Johnny Storm is, and has always been, a white character.
In the last failed attempt to make a Fantastic Four movie, before Marvel reclaimed the film rights, black actor, Michael B. Jordan, was cast as Johnny Storm.
Many long-time Marvel fans were angry about this and were consequently labeled as “racist.”
But what those people failed to see is that it was racist to change is race, in the first place. Why would you do that? Just to force diversity into the story? Was it marketing? Did they figure black Marvel fans wouldn’t see the film if there wasn’t a black actor in it?

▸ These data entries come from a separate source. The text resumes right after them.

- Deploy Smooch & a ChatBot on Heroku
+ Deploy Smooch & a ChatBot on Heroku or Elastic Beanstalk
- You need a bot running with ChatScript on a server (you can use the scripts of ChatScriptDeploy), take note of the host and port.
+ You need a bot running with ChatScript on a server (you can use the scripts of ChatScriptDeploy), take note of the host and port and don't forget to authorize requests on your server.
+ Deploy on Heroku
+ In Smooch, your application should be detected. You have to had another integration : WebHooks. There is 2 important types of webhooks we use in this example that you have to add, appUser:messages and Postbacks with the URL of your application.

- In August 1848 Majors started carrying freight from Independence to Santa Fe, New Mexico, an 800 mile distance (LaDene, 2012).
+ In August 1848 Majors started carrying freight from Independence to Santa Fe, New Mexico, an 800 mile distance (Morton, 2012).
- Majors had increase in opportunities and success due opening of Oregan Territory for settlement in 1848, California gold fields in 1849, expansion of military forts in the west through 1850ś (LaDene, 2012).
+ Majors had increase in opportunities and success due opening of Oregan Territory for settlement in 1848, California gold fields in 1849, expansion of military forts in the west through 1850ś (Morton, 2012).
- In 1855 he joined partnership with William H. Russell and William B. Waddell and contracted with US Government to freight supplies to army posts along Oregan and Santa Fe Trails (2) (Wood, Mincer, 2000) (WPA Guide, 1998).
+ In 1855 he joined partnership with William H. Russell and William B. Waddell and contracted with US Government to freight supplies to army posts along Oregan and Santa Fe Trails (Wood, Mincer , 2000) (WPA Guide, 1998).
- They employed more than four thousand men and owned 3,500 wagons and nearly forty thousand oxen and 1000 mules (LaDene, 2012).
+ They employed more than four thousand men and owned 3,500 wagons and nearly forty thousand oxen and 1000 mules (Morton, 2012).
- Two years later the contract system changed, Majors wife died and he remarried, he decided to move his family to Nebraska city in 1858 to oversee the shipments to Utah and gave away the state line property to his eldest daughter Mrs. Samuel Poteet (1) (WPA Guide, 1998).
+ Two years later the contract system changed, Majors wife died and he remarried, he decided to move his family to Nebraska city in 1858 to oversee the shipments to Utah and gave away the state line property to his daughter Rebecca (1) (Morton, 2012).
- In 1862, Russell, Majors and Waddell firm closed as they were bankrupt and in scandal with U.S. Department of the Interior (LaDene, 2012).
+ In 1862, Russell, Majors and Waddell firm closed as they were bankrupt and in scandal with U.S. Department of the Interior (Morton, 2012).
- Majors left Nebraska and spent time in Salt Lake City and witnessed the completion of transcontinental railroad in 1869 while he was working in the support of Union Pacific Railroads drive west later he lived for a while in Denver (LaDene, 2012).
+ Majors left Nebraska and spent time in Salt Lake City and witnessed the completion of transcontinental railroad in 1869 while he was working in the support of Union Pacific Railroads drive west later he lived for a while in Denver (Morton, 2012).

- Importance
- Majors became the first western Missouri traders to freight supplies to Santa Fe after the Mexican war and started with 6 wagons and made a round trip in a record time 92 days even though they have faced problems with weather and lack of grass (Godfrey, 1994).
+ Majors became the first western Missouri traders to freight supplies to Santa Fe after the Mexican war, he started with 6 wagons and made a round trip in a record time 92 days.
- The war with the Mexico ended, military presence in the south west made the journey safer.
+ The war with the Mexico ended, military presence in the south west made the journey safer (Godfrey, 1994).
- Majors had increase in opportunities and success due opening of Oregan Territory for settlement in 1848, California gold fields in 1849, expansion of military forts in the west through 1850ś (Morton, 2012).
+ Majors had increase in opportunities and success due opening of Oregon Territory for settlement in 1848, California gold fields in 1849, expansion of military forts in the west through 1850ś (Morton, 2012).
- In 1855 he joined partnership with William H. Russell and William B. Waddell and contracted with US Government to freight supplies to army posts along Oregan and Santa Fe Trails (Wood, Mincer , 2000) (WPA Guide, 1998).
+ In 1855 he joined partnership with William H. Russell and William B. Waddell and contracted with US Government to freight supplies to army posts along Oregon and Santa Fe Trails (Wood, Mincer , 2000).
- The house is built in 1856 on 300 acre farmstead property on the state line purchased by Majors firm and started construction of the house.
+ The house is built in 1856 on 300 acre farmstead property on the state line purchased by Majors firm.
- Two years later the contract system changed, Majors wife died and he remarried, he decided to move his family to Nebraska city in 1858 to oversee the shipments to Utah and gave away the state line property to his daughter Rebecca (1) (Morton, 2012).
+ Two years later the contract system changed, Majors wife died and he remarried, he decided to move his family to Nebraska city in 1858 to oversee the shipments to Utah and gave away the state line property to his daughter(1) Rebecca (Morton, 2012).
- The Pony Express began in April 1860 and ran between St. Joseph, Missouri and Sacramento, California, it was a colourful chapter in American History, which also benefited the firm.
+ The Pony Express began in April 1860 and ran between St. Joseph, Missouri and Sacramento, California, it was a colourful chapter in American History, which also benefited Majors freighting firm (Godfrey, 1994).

What indicated it was even more obviously forced is that Susan Storm was played by a white actor. Obviously, you can have mixed race parents who end up with a seemingly white or black child, but now you’ve called even more attention to race when it’s really not something that matters.
Fast forward to the Hallmark Channel’s 2020 slate of Christmas specials, and you will see the same sort of thing. Watching a few of this past year’s Christmas movies would leave you believing that every small town in America has a prominent gay couple, a transgender couple, a black couple, and an amazing balance of diversity all across the town.
Meanwhile, we are inundated with commercial websites, television advertising, and streaming films that force minorities, gays, and transgenders into absolutely everything you see. It becomes obvious quickly that either Hollywood has never visited the United States or they have an agenda that supersedes the art.
This country, and this world, is full of people with all sorts of different physical characteristics and core beliefs, and it’s fine to represent them. But to continually, and awkwardly, shove it down the throat of the American audience threatens to backfire because it makes things like your otherwise innocuous visit to U.S. Bank a political moment because you can’t help but notice the marketing department is trying a little too hard.
Often, when I point this out to people, some say, “it doesn’t matter.” They’re just characters, and they could be anyone. There’s no agenda there.
But if it doesn’t matter, then why do it? Why go out of your way to place characters awkwardly in a show or ad to the point of over-representation? I mean, if it doesn’t matter…?
And this is why it matters. Because it doesn’t matter. Whether or not people are black, gay, asian, white, or anything else doesn’t matter when I’m banking.
If I go to U.S. Bank’s website, I just need the website to work. It needs to be an intuitive experience, and I need to be able to conduct my business. Who’s pictured on the site is irrelevant.
But it’s made relevant by the sheer number of pictures of gay couples and black couples. It didn’t matter until they made it matter by vastly over-representing those two groups – one of whom actually represents about 4.5% of the country while the other represents 13%.
If accuracy was being sought, it is about those percentages of the time that we would see the corresponding representation. But instead, as corporations fall all over themselves letting people in various aggrieved groups know their money is welcome here, we make things like being gay or black – things that don’t really matter – suddenly matter.
Instead of moving society beyond a time when those trivial details matter to anyone, we’re constantly pulling people back to make them matter over and over again.
This is why we are a long way from moving forward as a society.